## Work request
Locate every line below that contains the word "justify" and copy it.

===== Extracted entries

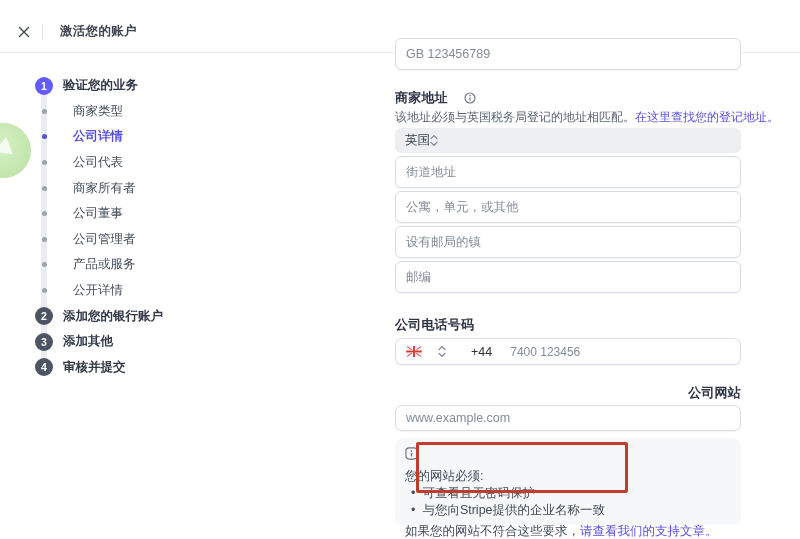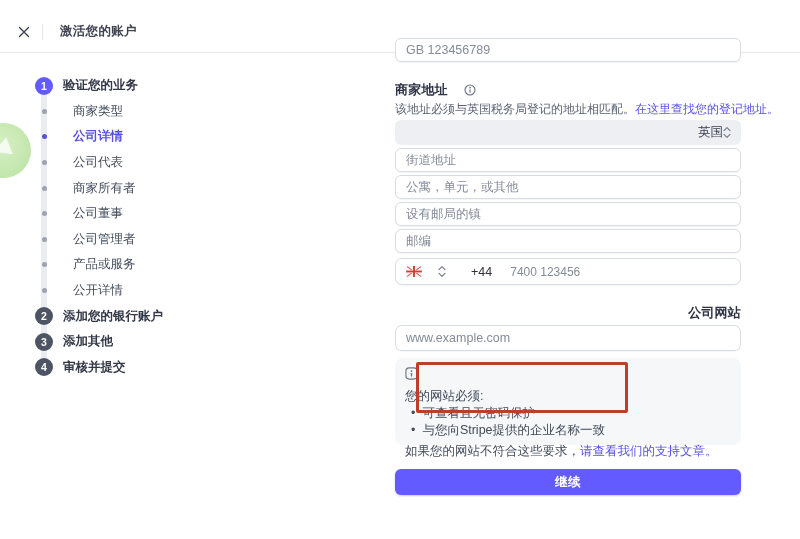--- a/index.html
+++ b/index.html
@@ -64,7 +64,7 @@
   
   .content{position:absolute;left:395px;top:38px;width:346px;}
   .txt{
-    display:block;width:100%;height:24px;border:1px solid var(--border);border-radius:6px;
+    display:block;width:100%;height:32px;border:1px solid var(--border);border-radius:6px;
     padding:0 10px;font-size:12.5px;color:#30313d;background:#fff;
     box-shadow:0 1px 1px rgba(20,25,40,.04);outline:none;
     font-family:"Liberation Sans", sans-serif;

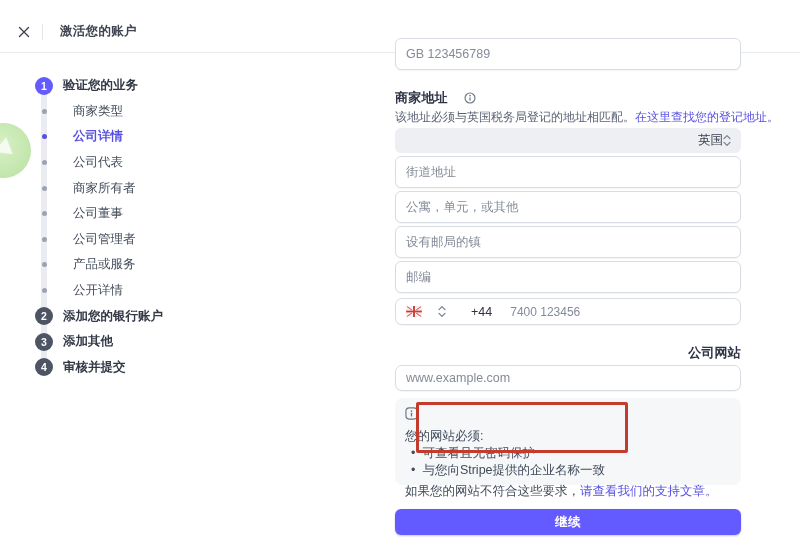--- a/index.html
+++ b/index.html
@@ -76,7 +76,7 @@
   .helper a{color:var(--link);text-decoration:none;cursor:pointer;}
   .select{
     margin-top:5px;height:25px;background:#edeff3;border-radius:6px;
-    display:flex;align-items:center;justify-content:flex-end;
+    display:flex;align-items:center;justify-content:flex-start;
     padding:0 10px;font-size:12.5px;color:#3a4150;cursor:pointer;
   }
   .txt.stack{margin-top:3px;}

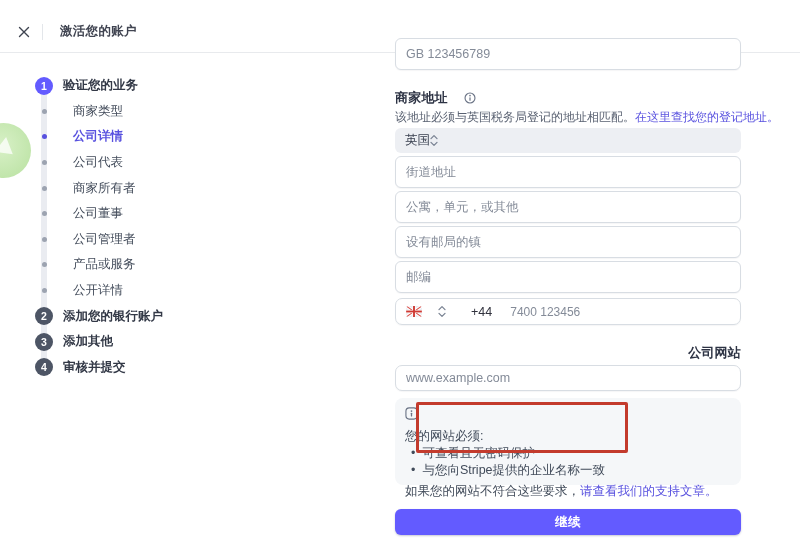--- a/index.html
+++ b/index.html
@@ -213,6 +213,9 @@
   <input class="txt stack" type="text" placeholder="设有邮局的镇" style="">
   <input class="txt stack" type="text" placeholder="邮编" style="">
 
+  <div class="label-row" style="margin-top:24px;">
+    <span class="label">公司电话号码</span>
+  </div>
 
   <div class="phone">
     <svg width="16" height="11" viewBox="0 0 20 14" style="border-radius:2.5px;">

==========

## Result for this task
-    display:flex;align-items:center;justify-content:flex-end;
+    display:flex;align-items:center;justify-content:flex-start;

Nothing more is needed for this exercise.